If you’re ready to implement some gamification elements in your projects or across your company, here are a few steps you can take to get there.

  • Identify the purpose: Do you want to increase customer engagement or improve the capabilities of your staff? Determining what goal you are trying to achieve will lay the groundwork for creating a program.
  • Use competitive benchmarking: The competitive benchmarking process involves identifying a set of metrics and measuring the performance of participants against them. Identify what specific metrics you want your team to hit.
  • Talk to your target audience: Fine-tune your approach by talking to the target audience, whether that means sending a survey to customers or sitting down with your employees to discuss what will resonate the most with them.
  • Test and experiment: Once you have a good idea of what you want to do, simply draw up a small gamified program to test and run it. Measure the results and get feedback from participants. If you achieved the desired results, look into expanding it. If not, go back to the drawing board.
  • Refine and tweak: Constantly monitor key metrics for your gamified programs. Some may work well for a while before falling off in effectiveness, so you must be able to monitor them and adjust as necessary.

Launch a pilot program

Does gamification make sense for your business? You won't know until you try it.

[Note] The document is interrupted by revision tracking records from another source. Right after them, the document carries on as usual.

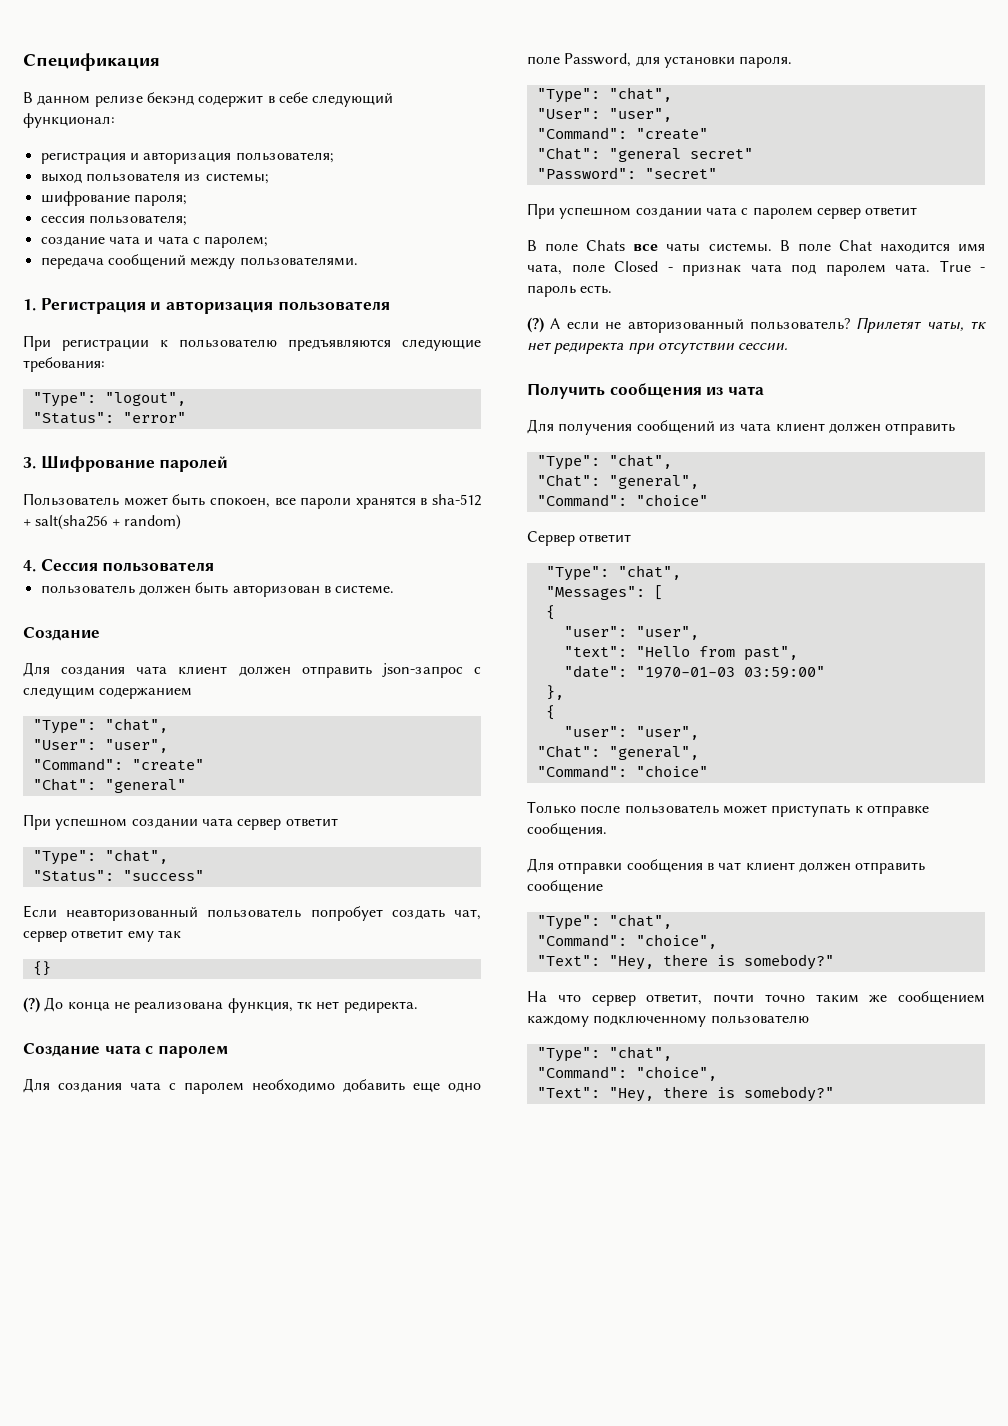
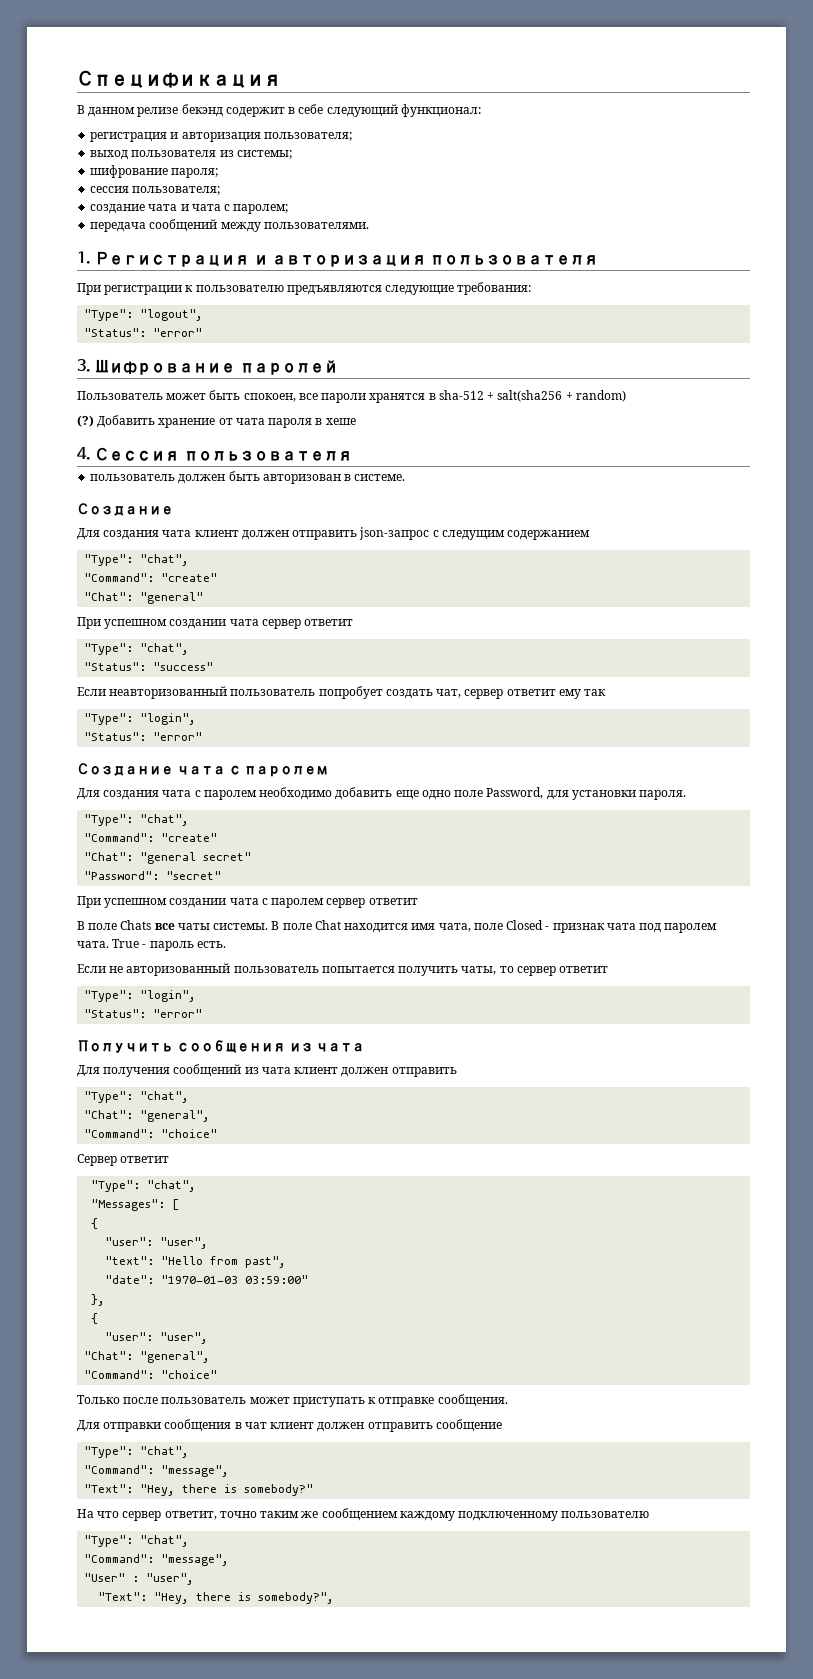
(181, 522) none -> [77,415,356,428] // (?) Добавить хранение от чата пароля в хеше
[32,739,168,753] // "User": "user", -> (190, 560) none
[32,961,51,976] [23,997,418,1013] {} // (?) До конца не реализована функция, тк нет редиректа. -> [84,713,197,725] [84,732,203,741] "Type": "login", // "Status": "error"
[536,108,672,122] // "User": "user", -> (190, 820) none
[527,317,986,333] [527,342,789,354] (?) А если не авторизованный пользователь? Прилетят чаты, тк нет редиректа при отсутствии сессии. -> [77,963,609,976] [84,990,197,1002] [84,1009,203,1018] Если не авторизованный пользователь попытается получить чаты, то сервер ответит // "Type": "login", // "Status": "error"
[635,934,717,949] "choice", -> [161,1465,230,1477] "message",
[713,994,754,1002] почти -> (217, 1515) none
[635,1066,717,1081] [536,1086,834,1102] "choice", // "Text": "Hey, there is somebody?" -> [161,1554,230,1566] [84,1573,195,1585] [98,1592,335,1604] "message", // "User" : "user", // "Text": "Hey, there is somebody?",

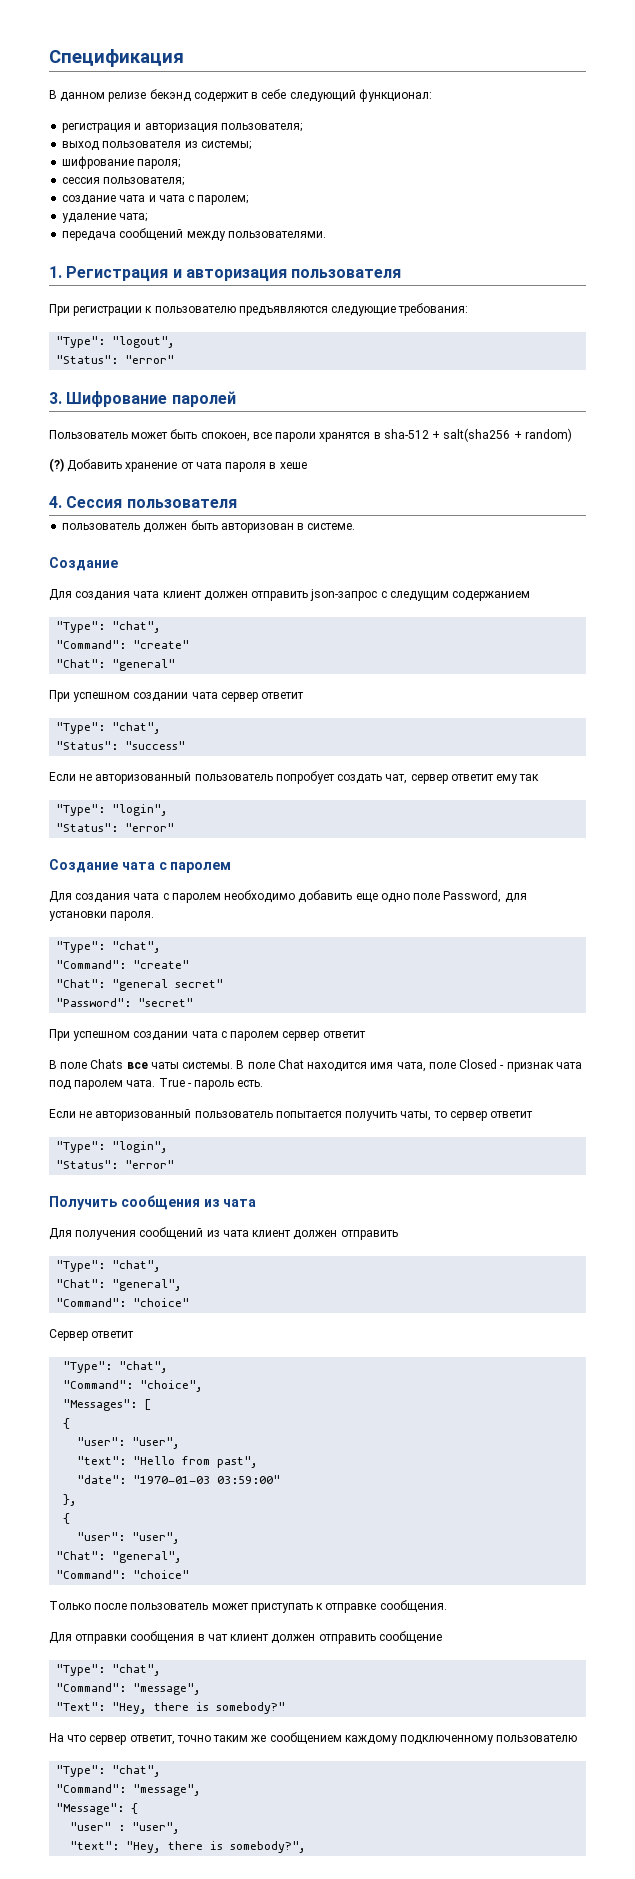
(289, 209) none -> [62,213,148,223] // удаление чата;
[109,686,228,699] неавторизованный -> [79,772,192,784] не авторизованный
(197, 1186) none -> [63,1380,204,1392] // "Command": "choice",
[84,1573,126,1582] "User" -> [56,1803,139,1815] [70,1822,112,1831] "Message": { // "user"
[98,1592,148,1601] "Text": -> [70,1841,120,1850] "text":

Start mapping out a pilot program right away. Chances are you have an idea on some kind of competition you could create for your staff or loyalty program you could develop for customers. Draw up some specifics on how that might work and talk it over with the key players.

Start small, monitor the results, and set aside time after a period — say, three months — to evaluate and make decisions about whether you should expand on it. It could have big implications for your company.